Chibok girls: Three years after
Last week, we celebrated the third anniversary of the abduction of the Chibok girls and still the government sounded so unconcerned. Just imagine. Imagine one of the 276 girls who were abducted from a school dormitory in the dead of the night by Boko Haram was a Zahra or a niece or even just a distant cousin. One could imagine that not only would this story be one of the past, the perpetrators would have been duly brought to book and made to pay to the last bit for their sins.
But here we are, three years after this same scenario plays out in the little town of Chibok in Borno state, but in this case, daughters of average Nigerian men and women, struggling daily to make a living and to provide their children a better slate in life, amidst the hardships and economic challenges worsened by the impunity with which our leaders have run this nation for years, and they are yet to be found.
What’s worse? The Minister of Defence, Brig. Gen. Munir Dan-Ali, has said it will take years to rescue the remaining 195 girls. It was an 8-10 year struggle by the U.S. intelligence and special operatives to get Osama bin Laden, he claims.
Herein lies the anguish of the parents of the missing girls and Nigerians in general who have been appalled by the manner in which this issue has been handled since 2014. Why will it take years to rescue our daughters and sisters snatched in the prime of their youth by these depraved men leaving chaos and pain in their wake?
There is very little to show that the past or present government has taken up a very personal struggle to find these girls.

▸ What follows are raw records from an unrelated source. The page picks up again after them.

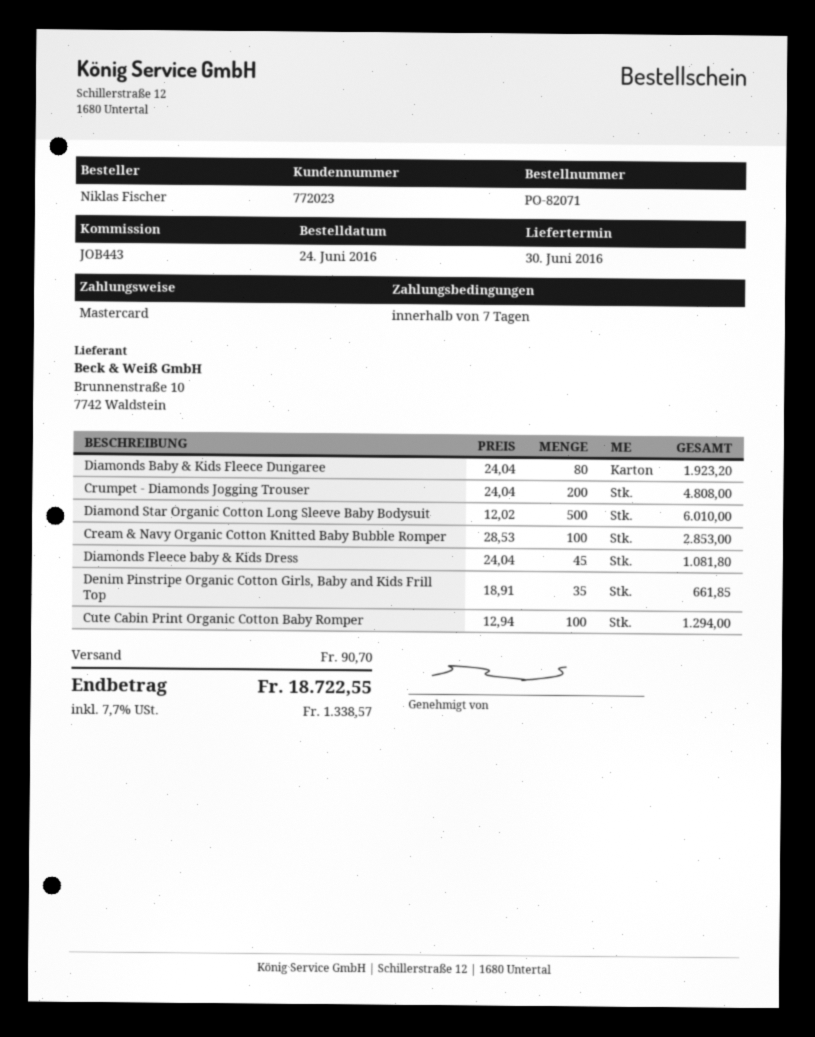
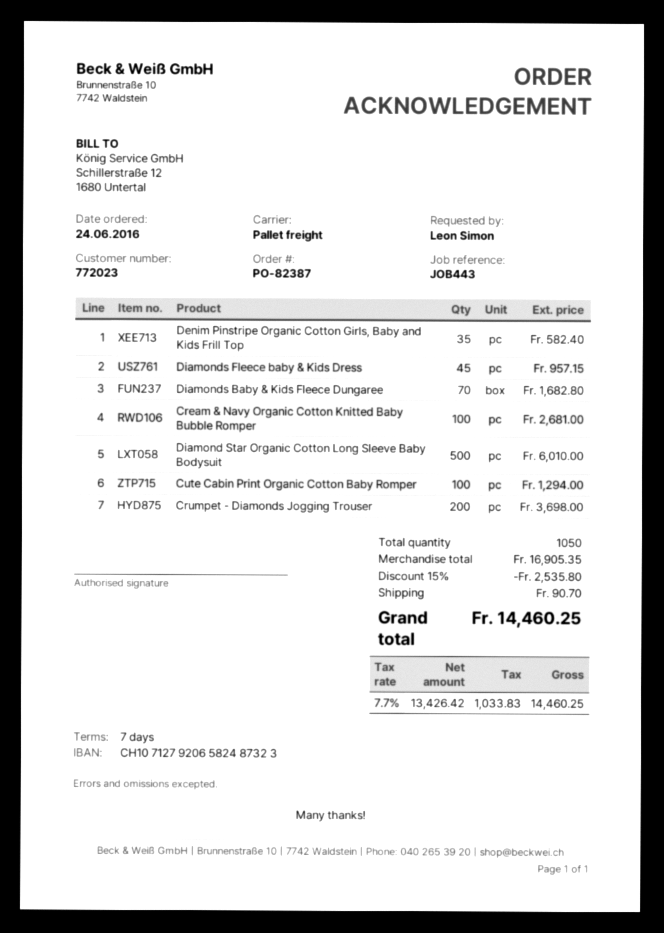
order number: PO-82071 -> PO-82387
ordered by: Niklas Fischer -> Leon Simon
Diamonds Baby & Kids Fleece Dungaree: 80 for 1923.20 -> 70 for 1682.80
Crumpet - Diamonds Jogging Trouser: 200 for 4808.00 -> 200 for 3698.00
Cream & Navy Organic Cotton Knitted Baby Bubble Romper: 100 for 2853.00 -> 100 for 2681.00
Diamonds Fleece baby & Kids Dress: 45 for 1081.80 -> 45 for 957.15
Denim Pinstripe Organic Cotton Girls, Baby and Kids Frill Top: 35 for 661.85 -> 35 for 582.40
discount: none -> 15% = 2535.80
tax: 7.7% = 1338.57 -> 7.7% = 1033.83
total: 18722.55 -> 14460.25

And only a very personal struggle will do in this instance.
In May 2014, shortly after the incident, Amnesty International accused the Nigerian Army of not acting on advance warning that the kidnapping would happen. Then information minister, Labaran Maku dismissed the statement as outrageous and promised it was going ‘to be investigated’.

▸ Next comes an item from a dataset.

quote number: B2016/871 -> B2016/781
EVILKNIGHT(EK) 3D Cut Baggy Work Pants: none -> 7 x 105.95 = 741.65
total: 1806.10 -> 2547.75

Between deciding whether the girls had left the shores of the country or whether they had been married off by the extremists who said the reason for their capture was because they were meant to be married and not schooling, precious time ticked away for these girls.
To show how sensitive the issue was, UK and US intelligence and security experts threw their weight behind the government. Finding these girls became a global priority because no one could bring to terms the level or degree of abuse they might be subjected to in the hands of these blood thirsty group. A girl here, another there with a baby and the brokered deal that led to the release of 21 of them, 195 girls are yet to resurface.

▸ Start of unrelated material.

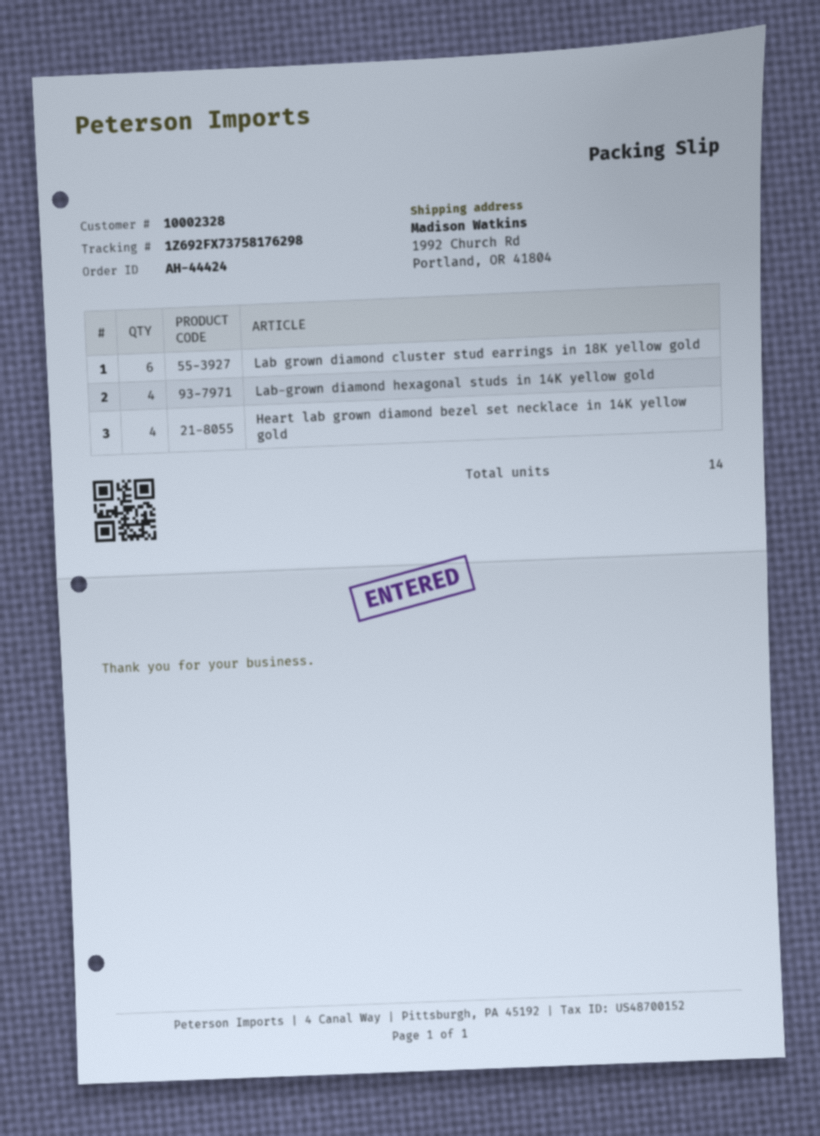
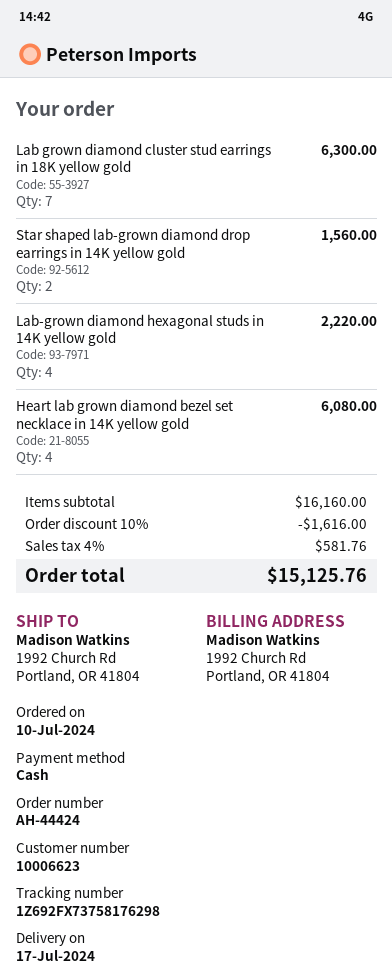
customer number: 10002328 -> 10006623
Lab grown diamond cluster stud earrings in 18K yellow gold: 6 -> 7
Star shaped lab-grown diamond drop earrings in 14K yellow gold: none -> 2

On the 14th and 18th of April, in renewed protest, parents of the missing girls and organisers of the BBOG campaign marched to the state house in Abuja requesting to see President Buhari or his wife, Aisha but were turned back by security agents at the state house.
Buhari had during his inauguration declared his unflinching desire to find these girls saying the defeat of the sect would only be complete when they were found. In December of 2015, Buhari declared that the sect had been defeated. 195 of these girls are yet to be found.
It is compelling to see that three years down the line, the hope of these parents and the outcry from some of the initial campaigners that sought the immediate release of the girls have not dimmed. Who can blame them? We cannot imagine the anguish and indescribable pain and loss that they have had to carry for three long years. We cannot imagine the sense of aloneness that they have been thrown into given that the government whose duty it is to protect and preserve the lives of its citizens have not done enough to ensure they come back. We cannot imagine the vacuum that their disappearance has caused their family, friends, teachers and all who knew them. We cannot imagine the renewed sense of loss they must have felt with each girl who returned.
The government has shown over the period that the lives of its citizens can be toyed with and treated with levity. The Chibok girls are not the only victims of the insurgency and mayhem in the northeast and it only goes to show how many more children and women will be forcefully taken and never be accounted or fought for.
Until they can feel the anguish and the nature of loss these parents feel about these girls, nothing will change.